One of the biggest concerns around hybrid cloud for organizations is data security. According to Gartner, 38 percent of companies who don’t plan to use public cloud cited security and privacy as the main reasons. It’s very logical (and necessary) to ask how the cloud will protect your most valuable asset – your data. What are the biggest security challenges in hybrid cloud adoption?
According to experts, the biggest security concerns in a hybrid environment are compliance, lack of encryption, poor SLAs, data redundancy, and data privacy and visibility. Some clouds are more equipped to handle these challenges than others, and it’s important to make sure you have the cloud that addresses your needs best. Let’s look at the above barriers and see how they can be addressed.
Whether your data is moving from cloud to cloud or a cloud to a physical server, it’s critical that you and your cloud service provider (whether that’s you or someone else) have the correct controls in place. This is especially important in today’s mobile world and BYOD.
What should you do? Make sure your provider can pass third-party audits as part of a standard check for regulatory compliance. But remember, just because your provider is compliant with industry regulations doesn’t mean you’re off the hook—you as an organization must also meet requirements.
Lack of encryption:
According to a recent report, less than 10 percent of cloud providers offer encryption at rest. This could leave your data vulnerable to attacks or user abuse.
What should you do? Encryption could be an important component of your compliance strategy as well. Encryption is widely considered a best practice for your data. Network endpoints are some of the most vulnerable spots for an attack, so you’ll want encryption between your devices. The Healthcare Insurance Portability and Accountability Act (HIPAA) does not specifically require encryption, so if you decide not to use it, think about what other measures you should take to keep your data secure. PCI requires encryption.
An SLA (Service Level Agreement) is what your provider promises to give you to operate your environment, and what they will do if they can’t provide what you need. Think of it as the guarantee seal your provider slaps on your contract. Are you getting enough with that guarantee?
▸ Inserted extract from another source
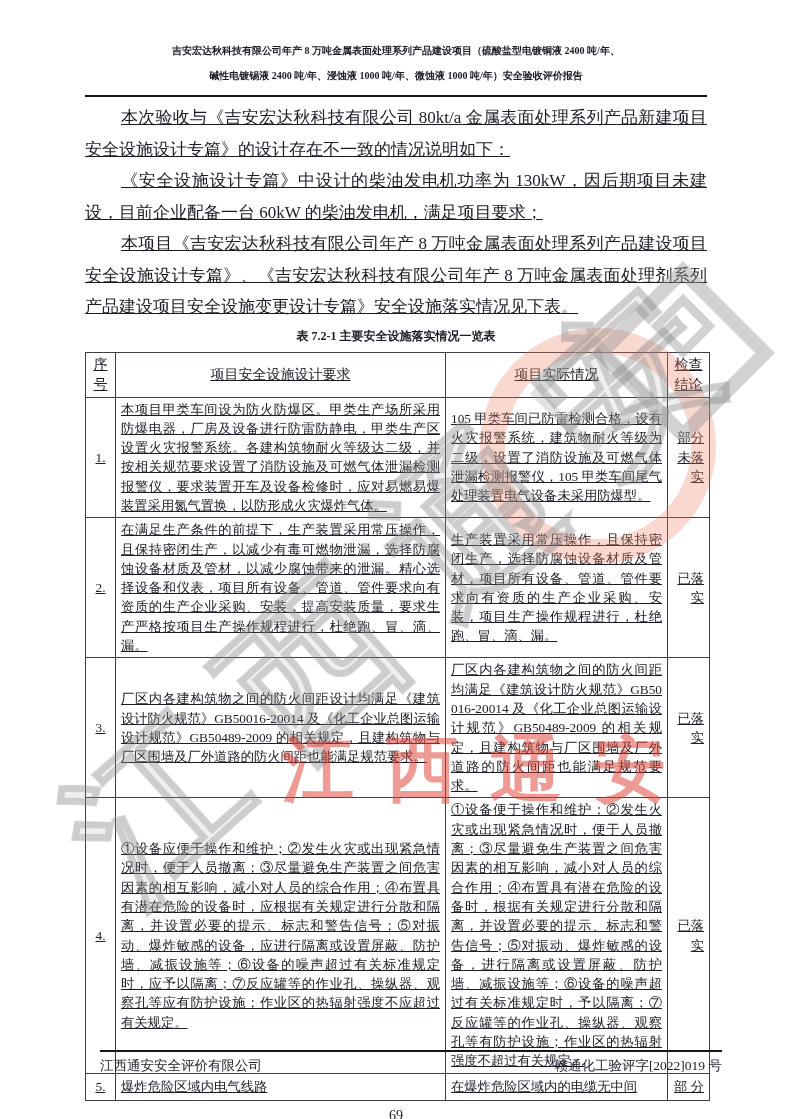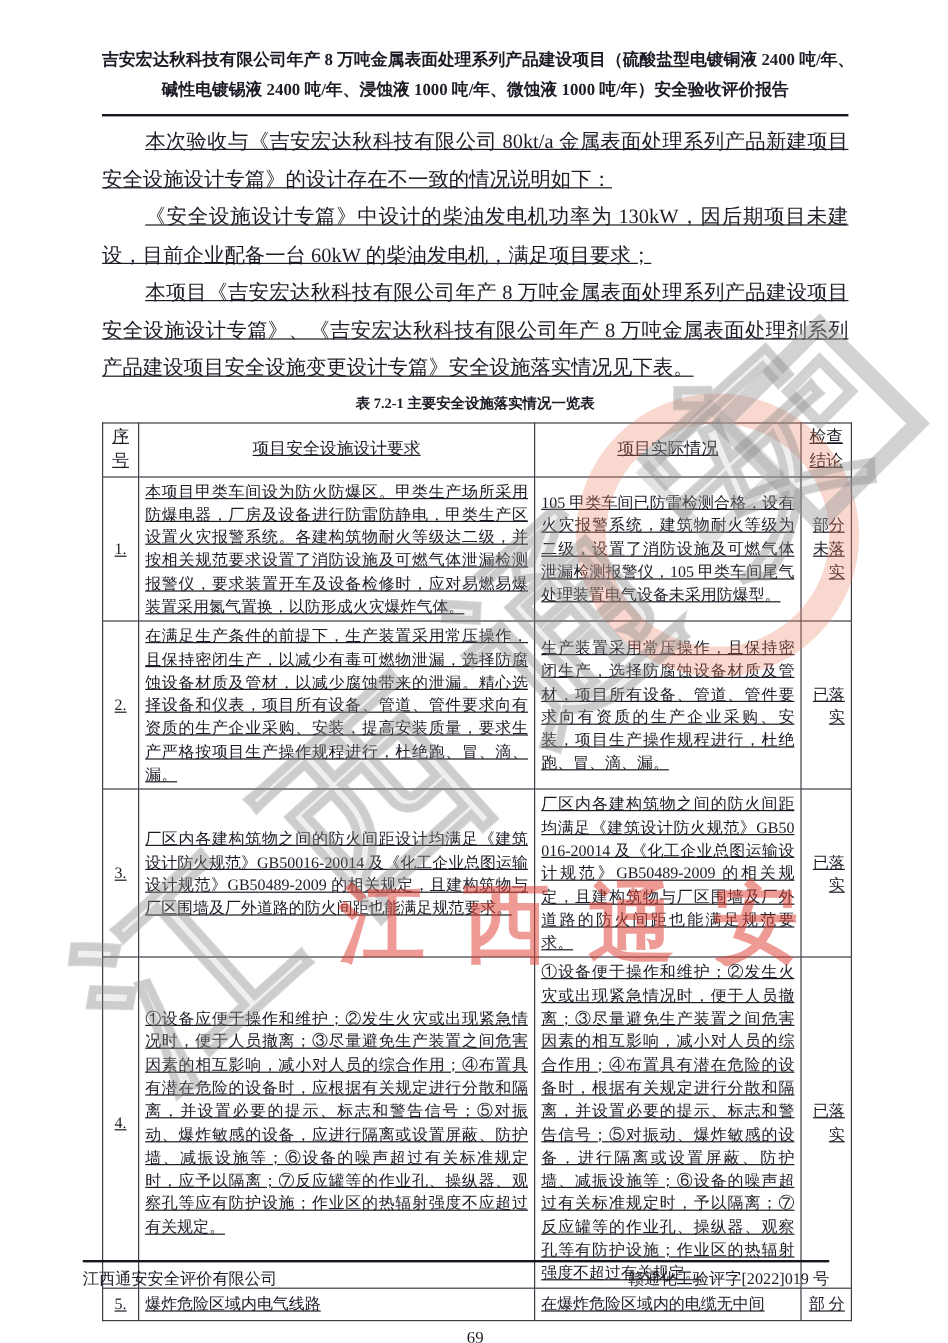"吉安宏达秋科技有限公司年产 8" .doc-header { font-size: 14px -> 10px }
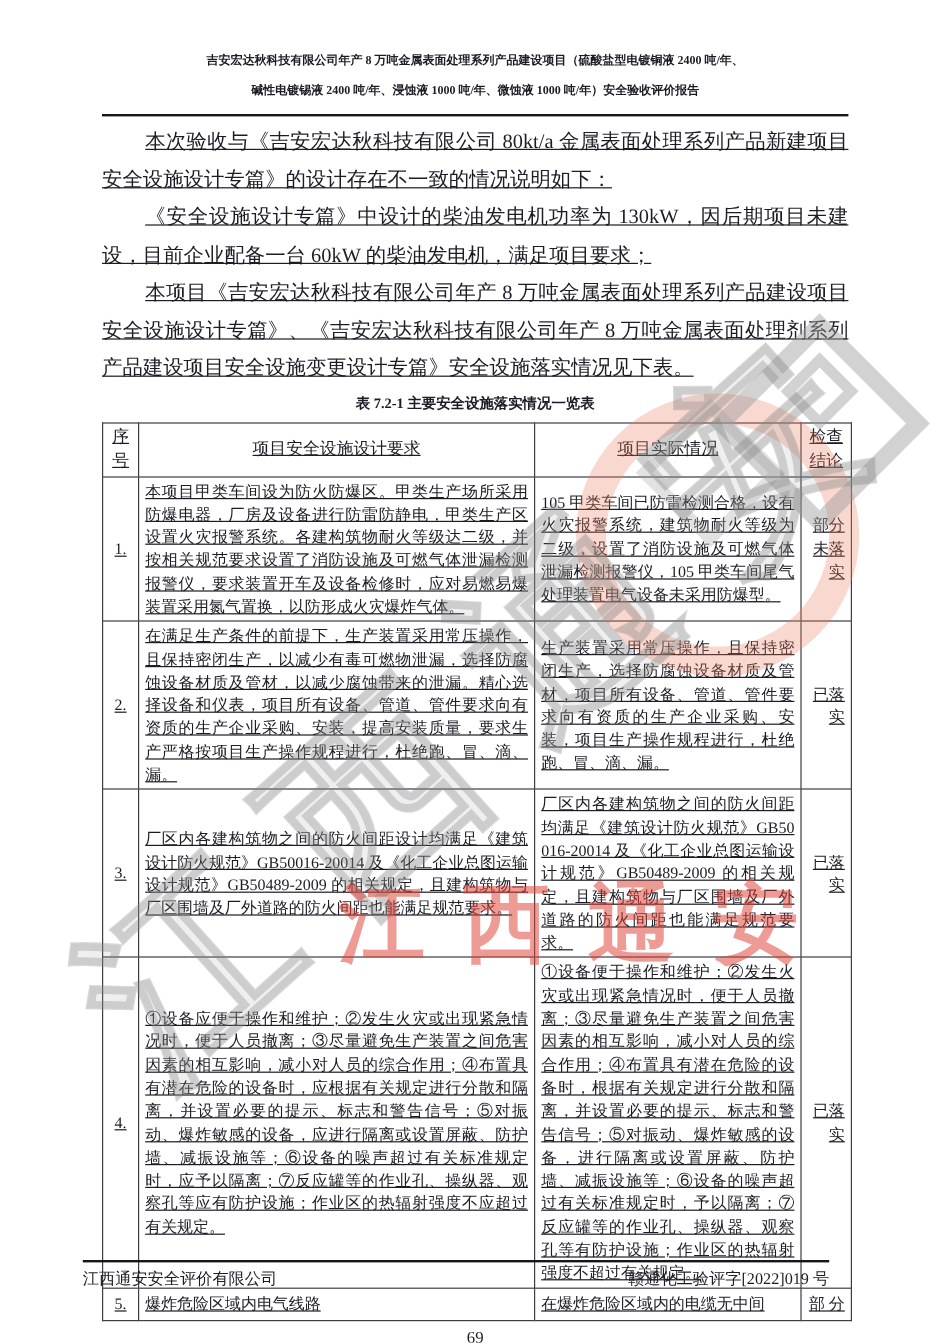"江西通安安全评价有限公司" .footer { left: 69px -> 100px }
What should you do? Pay attention to how the SLA aligns with your customer demands and have a plan to reconcile any differences. One way to do this is to determine how much availability your workloads require.
In today’s world, you can’t rely on just one copy of your data. What’s your backup strategy? If part of your environment goes down, can you still access your data?
What should you do? Take advantage of multiple data centers from your provider. In case of an outage at one, you can rest assured knowing your data is backed up at another. Disaster Recovery as a Service (DRaaS) or Backup as a Service (BaaS) are two different ways you can address potential downtime and data loss effectively, no matter what cloud environment you have.
Data leakage really boils down to data visibility. What’s happening with your data, and where exactly is it going? You’ll want to monitor not only external network access, but internal access as well. According to the Protenus Breach Barometer, it takes healthcare entities an average of 607 days to detect a data breach from insider wrongdoing. How long will it take you? What kind of access does your provider have to your data, if any?
Hybrid cloud, like any other environment, is only as secure as you and your partners make it. Ten years ago, organizations hesitated to move to the cloud because they assumed it wasn’t secure. Now, they’ve swung in the opposite direction: If it’s in the cloud, it must already be secure. This isn’t true! It’s up to you to thoroughly vet your cloud providers, and work with them to put the proper security measures in place that will keep your data protected.